■ Data for analysis ■
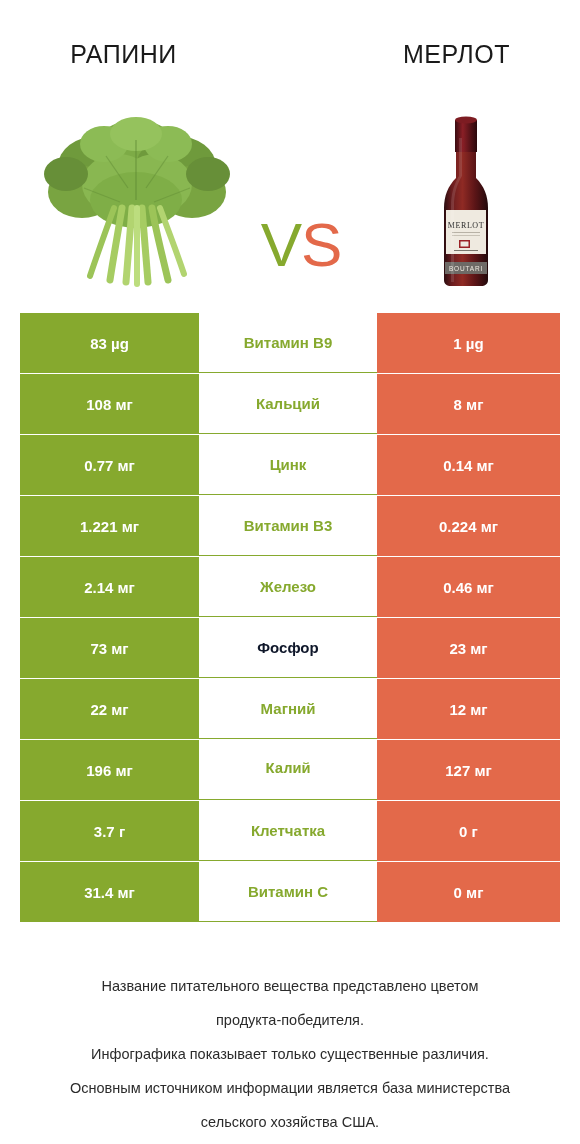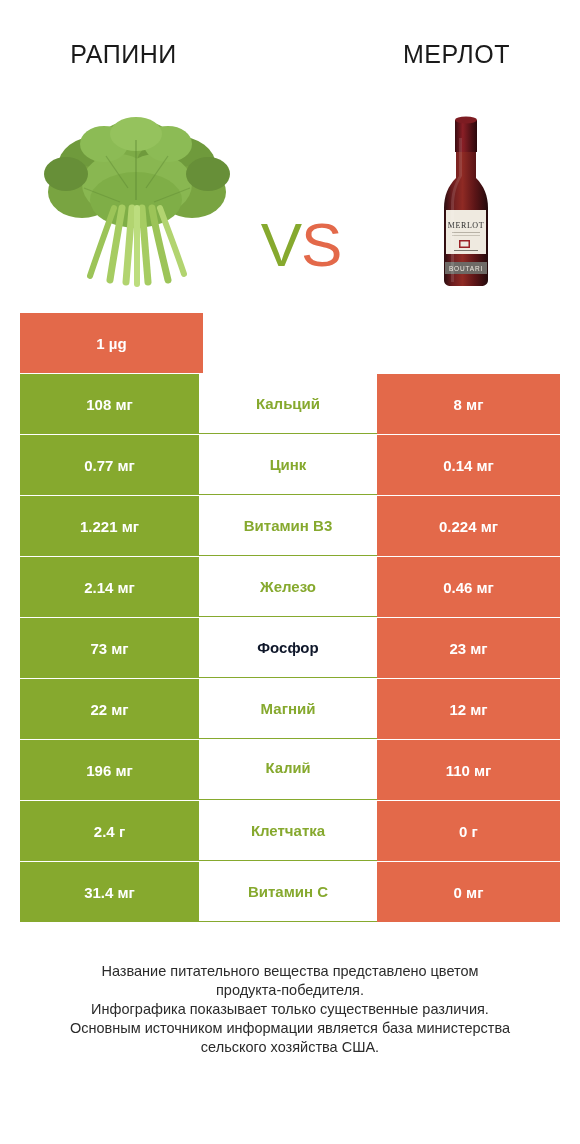--- a/index.html
+++ b/index.html
@@ -220,6 +220,7 @@
 <div class="table">
 
   <div class="row">
+    <div class="cell cell-left">83 µg</div>
     <div class="cell cell-right">1 µg</div>
   </div>
 

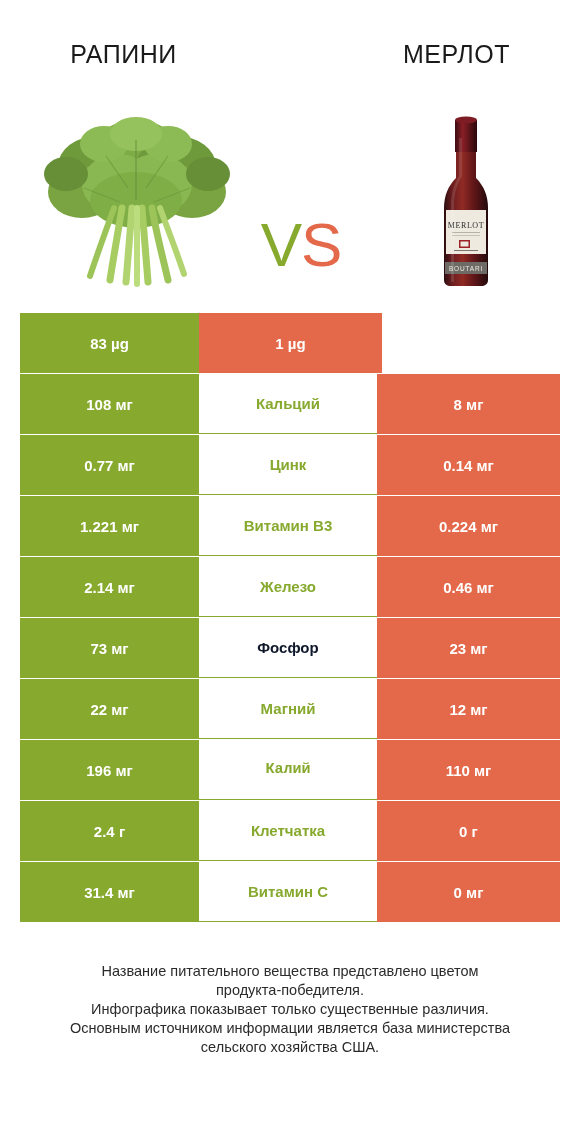--- a/index.html
+++ b/index.html
@@ -221,6 +221,7 @@
 
   <div class="row">
     <div class="cell cell-left">83 µg</div>
+    <div class="cell cell-mid win-green" style="color: rgb(134, 169, 46);">Витамин B9</div>
     <div class="cell cell-right">1 µg</div>
   </div>
 

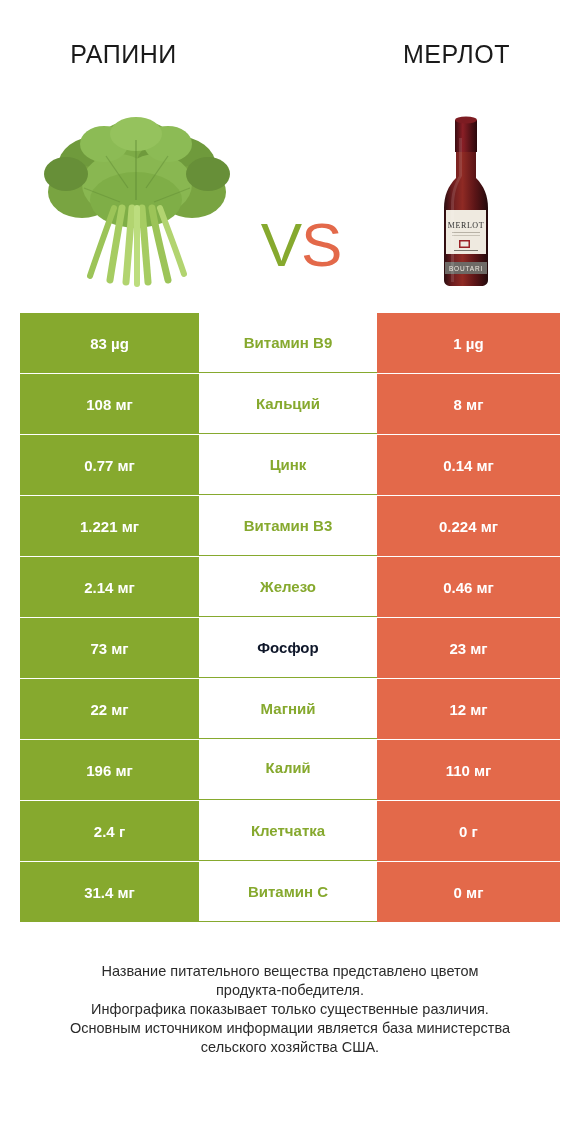--- a/index.html
+++ b/index.html
@@ -264,7 +264,7 @@
   <div class="row">
     <div class="cell cell-left">196 мг</div>
     <div class="cell cell-mid win-green" style="color: rgb(134, 169, 46); font-family: Liberation Mono, monospace;">Калий</div>
-    <div class="cell cell-right">110 мг</div>
+    <div class="cell cell-right">127 мг</div>
   </div>
 
   <div class="row">

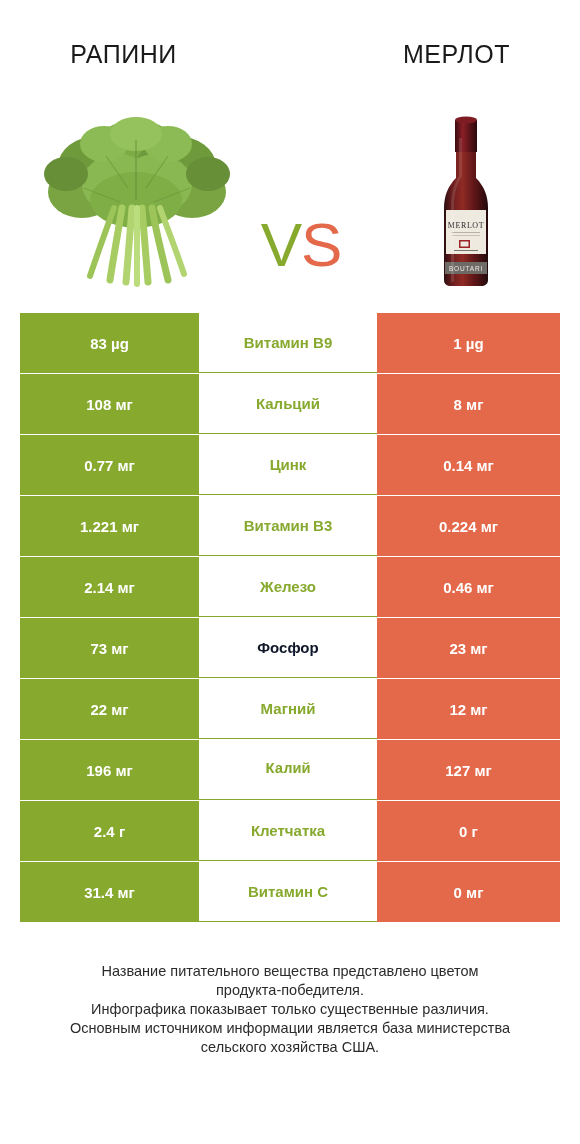--- a/index.html
+++ b/index.html
@@ -268,7 +268,7 @@
   </div>
 
   <div class="row">
-    <div class="cell cell-left">2.4 г</div>
+    <div class="cell cell-left">3.7 г</div>
     <div class="cell cell-mid win-green" style="color: rgb(134, 169, 46);">Клетчатка</div>
     <div class="cell cell-right">0 г</div>
   </div>

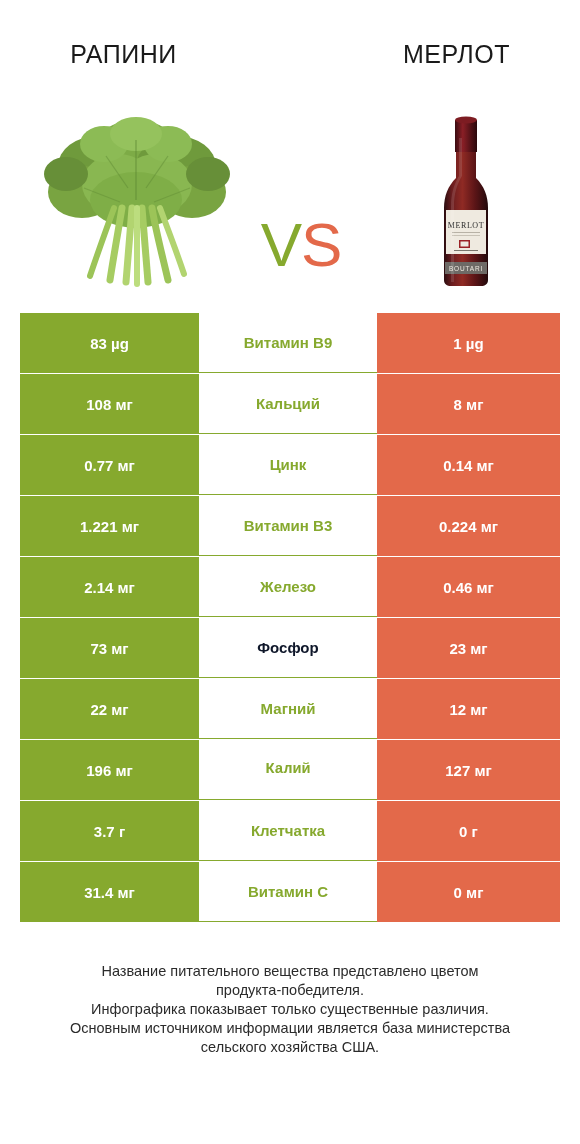--- a/index.html
+++ b/index.html
@@ -124,7 +124,7 @@
     line-height: 19px;
     color: #2b2b2b;
   }
-  .footer p { margin: 0; padding: 0; }
+  .footer p { margin: 15px; padding: 0; }
 </style>
 </head>
 <body>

■ Instructions for the task ■
All of the data above must be printed exactly, minus its pictures.

■ Expected answer ■
--- a/index.html
+++ b/index.html
@@ -220,6 +220,7 @@
 <div class="table">
 
   <div class="row">
+    <div class="cell cell-left">83 µg</div>
     <div class="cell cell-right">1 µg</div>
   </div>
 

--- a/index.html
+++ b/index.html
@@ -221,6 +221,7 @@
 
   <div class="row">
     <div class="cell cell-left">83 µg</div>
+    <div class="cell cell-mid win-green" style="color: rgb(134, 169, 46);">Витамин B9</div>
     <div class="cell cell-right">1 µg</div>
   </div>
 

--- a/index.html
+++ b/index.html
@@ -264,7 +264,7 @@
   <div class="row">
     <div class="cell cell-left">196 мг</div>
     <div class="cell cell-mid win-green" style="color: rgb(134, 169, 46); font-family: Liberation Mono, monospace;">Калий</div>
-    <div class="cell cell-right">110 мг</div>
+    <div class="cell cell-right">127 мг</div>
   </div>
 
   <div class="row">

--- a/index.html
+++ b/index.html
@@ -268,7 +268,7 @@
   </div>
 
   <div class="row">
-    <div class="cell cell-left">2.4 г</div>
+    <div class="cell cell-left">3.7 г</div>
     <div class="cell cell-mid win-green" style="color: rgb(134, 169, 46);">Клетчатка</div>
     <div class="cell cell-right">0 г</div>
   </div>

--- a/index.html
+++ b/index.html
@@ -124,7 +124,7 @@
     line-height: 19px;
     color: #2b2b2b;
   }
-  .footer p { margin: 0; padding: 0; }
+  .footer p { margin: 15px; padding: 0; }
 </style>
 </head>
 <body>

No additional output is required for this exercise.